→ DATA TO EXAMINE:
━━━━━━━━━━

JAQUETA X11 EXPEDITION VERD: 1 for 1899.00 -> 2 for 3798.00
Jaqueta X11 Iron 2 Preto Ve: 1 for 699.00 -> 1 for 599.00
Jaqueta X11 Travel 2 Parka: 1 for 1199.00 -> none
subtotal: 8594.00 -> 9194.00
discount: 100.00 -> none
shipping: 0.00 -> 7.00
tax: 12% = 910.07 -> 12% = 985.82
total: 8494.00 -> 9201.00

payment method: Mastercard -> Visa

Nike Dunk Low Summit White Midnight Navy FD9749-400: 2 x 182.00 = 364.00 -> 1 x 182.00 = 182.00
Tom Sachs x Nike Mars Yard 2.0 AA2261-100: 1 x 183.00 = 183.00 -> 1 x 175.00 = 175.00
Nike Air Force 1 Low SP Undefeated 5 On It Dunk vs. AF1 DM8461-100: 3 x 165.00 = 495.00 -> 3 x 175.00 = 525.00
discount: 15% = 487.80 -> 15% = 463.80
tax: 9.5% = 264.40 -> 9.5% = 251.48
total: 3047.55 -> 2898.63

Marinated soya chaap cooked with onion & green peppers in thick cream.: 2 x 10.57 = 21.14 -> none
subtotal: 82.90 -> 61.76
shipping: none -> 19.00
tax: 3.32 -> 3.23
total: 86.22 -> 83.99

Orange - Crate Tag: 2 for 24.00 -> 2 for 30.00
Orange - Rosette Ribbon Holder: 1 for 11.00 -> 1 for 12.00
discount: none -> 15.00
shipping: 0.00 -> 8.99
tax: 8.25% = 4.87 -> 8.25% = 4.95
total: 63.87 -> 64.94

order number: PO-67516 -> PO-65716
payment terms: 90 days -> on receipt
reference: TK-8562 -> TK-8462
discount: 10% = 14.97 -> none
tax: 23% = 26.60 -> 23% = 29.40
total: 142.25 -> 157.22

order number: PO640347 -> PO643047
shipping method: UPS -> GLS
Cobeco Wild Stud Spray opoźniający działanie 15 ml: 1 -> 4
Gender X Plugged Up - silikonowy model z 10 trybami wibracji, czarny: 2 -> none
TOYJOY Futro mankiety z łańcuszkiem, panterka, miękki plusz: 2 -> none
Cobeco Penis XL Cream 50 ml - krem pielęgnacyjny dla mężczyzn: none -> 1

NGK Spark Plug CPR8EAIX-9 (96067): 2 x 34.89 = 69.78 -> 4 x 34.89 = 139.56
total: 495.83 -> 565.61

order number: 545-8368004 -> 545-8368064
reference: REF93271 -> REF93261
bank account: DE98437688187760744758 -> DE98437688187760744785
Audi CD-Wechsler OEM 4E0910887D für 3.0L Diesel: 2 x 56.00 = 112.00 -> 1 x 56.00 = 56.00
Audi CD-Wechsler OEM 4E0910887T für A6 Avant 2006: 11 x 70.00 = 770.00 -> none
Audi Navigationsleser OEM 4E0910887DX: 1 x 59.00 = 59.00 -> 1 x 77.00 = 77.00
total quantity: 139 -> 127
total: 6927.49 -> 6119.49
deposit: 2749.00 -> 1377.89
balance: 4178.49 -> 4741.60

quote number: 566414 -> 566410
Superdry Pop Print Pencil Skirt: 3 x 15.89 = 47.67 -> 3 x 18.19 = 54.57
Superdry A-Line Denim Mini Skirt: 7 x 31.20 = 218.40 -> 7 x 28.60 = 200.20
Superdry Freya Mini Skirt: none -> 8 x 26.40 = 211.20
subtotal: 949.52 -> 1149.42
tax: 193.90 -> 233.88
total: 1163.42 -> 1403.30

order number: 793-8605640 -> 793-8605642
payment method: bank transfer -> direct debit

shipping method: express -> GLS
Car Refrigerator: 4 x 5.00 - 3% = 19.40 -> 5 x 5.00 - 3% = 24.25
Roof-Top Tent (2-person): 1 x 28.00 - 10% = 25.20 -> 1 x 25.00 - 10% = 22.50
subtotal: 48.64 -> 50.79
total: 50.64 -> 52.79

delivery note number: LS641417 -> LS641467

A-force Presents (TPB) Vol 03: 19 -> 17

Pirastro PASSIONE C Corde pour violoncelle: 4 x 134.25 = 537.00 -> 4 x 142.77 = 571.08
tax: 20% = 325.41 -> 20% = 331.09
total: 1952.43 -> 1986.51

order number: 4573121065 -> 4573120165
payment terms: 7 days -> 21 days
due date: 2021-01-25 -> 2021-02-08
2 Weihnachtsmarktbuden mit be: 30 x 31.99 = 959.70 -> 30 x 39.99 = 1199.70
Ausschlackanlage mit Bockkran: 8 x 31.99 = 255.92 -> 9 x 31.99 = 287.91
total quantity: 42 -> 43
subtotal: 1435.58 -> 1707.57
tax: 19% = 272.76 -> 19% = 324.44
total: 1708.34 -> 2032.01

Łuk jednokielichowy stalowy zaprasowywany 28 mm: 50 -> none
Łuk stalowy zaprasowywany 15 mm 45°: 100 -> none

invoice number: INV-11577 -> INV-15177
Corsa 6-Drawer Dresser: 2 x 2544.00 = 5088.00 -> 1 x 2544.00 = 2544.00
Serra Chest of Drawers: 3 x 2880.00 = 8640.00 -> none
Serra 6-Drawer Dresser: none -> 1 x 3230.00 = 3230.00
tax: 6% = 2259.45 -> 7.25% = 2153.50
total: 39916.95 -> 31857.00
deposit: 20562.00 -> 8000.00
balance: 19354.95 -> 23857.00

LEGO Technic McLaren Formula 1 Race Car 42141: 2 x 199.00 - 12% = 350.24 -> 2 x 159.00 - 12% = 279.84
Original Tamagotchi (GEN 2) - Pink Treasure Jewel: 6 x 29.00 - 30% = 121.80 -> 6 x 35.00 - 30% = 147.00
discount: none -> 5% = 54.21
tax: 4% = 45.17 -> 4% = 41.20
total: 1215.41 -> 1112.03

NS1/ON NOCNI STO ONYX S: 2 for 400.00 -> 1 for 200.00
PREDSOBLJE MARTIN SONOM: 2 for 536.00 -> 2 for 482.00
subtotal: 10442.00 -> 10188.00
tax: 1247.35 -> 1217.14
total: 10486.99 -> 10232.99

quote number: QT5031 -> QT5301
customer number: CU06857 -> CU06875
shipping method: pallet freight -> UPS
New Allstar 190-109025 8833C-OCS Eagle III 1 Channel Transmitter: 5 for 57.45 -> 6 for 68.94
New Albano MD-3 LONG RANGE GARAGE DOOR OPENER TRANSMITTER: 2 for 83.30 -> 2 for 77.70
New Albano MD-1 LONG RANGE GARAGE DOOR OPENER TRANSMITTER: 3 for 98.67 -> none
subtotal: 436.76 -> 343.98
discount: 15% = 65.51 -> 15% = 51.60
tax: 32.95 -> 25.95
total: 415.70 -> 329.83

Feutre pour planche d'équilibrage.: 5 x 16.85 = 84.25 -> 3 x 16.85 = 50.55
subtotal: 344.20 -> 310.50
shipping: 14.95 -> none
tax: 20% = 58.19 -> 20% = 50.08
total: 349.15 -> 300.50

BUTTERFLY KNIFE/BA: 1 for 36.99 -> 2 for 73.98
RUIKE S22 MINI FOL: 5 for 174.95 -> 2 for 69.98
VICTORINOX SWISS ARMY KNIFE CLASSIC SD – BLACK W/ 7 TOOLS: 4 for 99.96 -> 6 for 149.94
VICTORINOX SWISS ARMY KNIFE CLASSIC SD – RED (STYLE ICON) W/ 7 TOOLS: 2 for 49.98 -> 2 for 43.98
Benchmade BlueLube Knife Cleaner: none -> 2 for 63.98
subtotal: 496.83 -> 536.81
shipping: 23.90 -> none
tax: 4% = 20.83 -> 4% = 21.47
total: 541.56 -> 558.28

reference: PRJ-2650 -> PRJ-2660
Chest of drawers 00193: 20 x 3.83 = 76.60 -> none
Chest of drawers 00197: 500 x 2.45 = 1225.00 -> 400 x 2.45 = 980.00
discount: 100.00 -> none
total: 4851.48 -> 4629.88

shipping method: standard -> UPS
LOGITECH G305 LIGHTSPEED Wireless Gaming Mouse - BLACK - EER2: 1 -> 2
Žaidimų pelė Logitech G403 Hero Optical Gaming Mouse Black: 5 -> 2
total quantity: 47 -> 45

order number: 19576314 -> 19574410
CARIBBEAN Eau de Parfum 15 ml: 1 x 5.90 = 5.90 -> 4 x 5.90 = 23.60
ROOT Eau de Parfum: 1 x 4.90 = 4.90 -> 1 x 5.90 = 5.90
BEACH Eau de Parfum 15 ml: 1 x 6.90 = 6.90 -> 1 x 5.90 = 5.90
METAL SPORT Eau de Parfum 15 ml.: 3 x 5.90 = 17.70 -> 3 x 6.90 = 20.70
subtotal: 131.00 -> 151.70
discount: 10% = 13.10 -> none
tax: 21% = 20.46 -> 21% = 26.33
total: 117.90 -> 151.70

━━━━━━━━━━

→ ACTIVITY:
The lines to reproduce run from the one that contains "shipping: 23.90 -> none" through the last line above; copy them exactly.

→ RESPONSE TO THE TASK:
shipping: 23.90 -> none
tax: 4% = 20.83 -> 4% = 21.47
total: 541.56 -> 558.28

reference: PRJ-2650 -> PRJ-2660
Chest of drawers 00193: 20 x 3.83 = 76.60 -> none
Chest of drawers 00197: 500 x 2.45 = 1225.00 -> 400 x 2.45 = 980.00
discount: 100.00 -> none
total: 4851.48 -> 4629.88

shipping method: standard -> UPS
LOGITECH G305 LIGHTSPEED Wireless Gaming Mouse - BLACK - EER2: 1 -> 2
Žaidimų pelė Logitech G403 Hero Optical Gaming Mouse Black: 5 -> 2
total quantity: 47 -> 45

order number: 19576314 -> 19574410
CARIBBEAN Eau de Parfum 15 ml: 1 x 5.90 = 5.90 -> 4 x 5.90 = 23.60
ROOT Eau de Parfum: 1 x 4.90 = 4.90 -> 1 x 5.90 = 5.90
BEACH Eau de Parfum 15 ml: 1 x 6.90 = 6.90 -> 1 x 5.90 = 5.90
METAL SPORT Eau de Parfum 15 ml.: 3 x 5.90 = 17.70 -> 3 x 6.90 = 20.70
subtotal: 131.00 -> 151.70
discount: 10% = 13.10 -> none
tax: 21% = 20.46 -> 21% = 26.33
total: 117.90 -> 151.70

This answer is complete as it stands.